DATASET RECORDS:
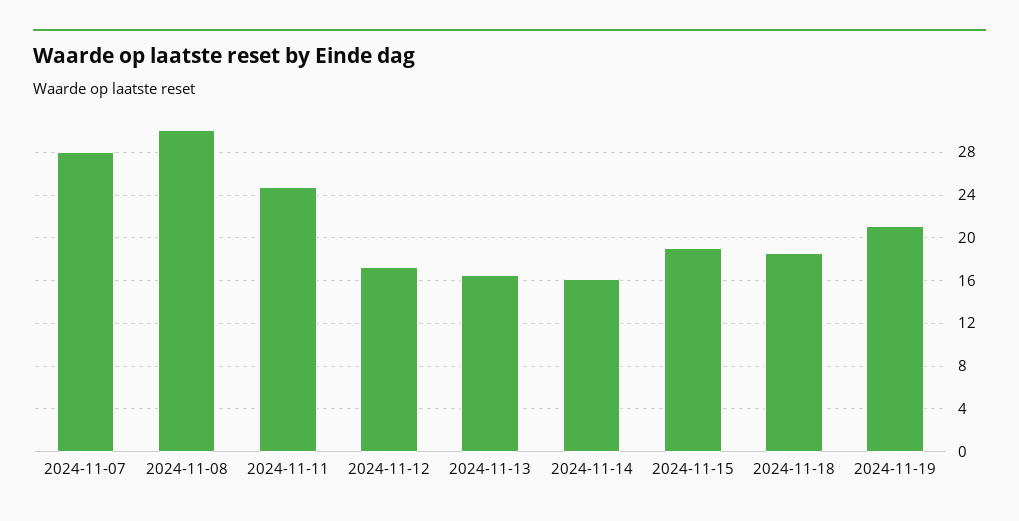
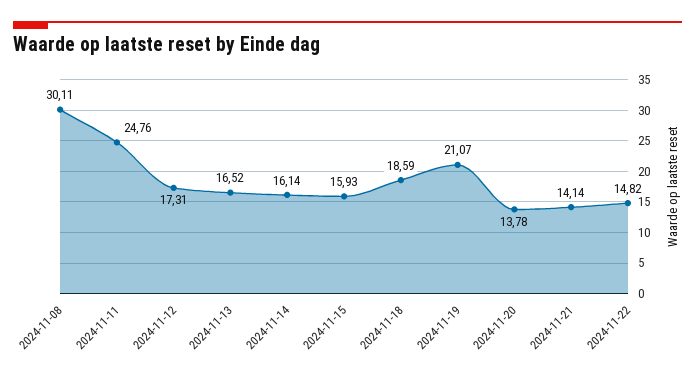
2024-11-07: 28 -> none
2024-11-15: 19 -> 15.93
2024-11-20: none -> 13.78
2024-11-21: none -> 14.14
2024-11-22: none -> 14.82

PROBLEM REQUIREMENTS: The whole listing, pictures excluded, should be output exactly.

FINISHED TASK:
2024-11-07: 28 -> none
2024-11-15: 19 -> 15.93
2024-11-20: none -> 13.78
2024-11-21: none -> 14.14
2024-11-22: none -> 14.82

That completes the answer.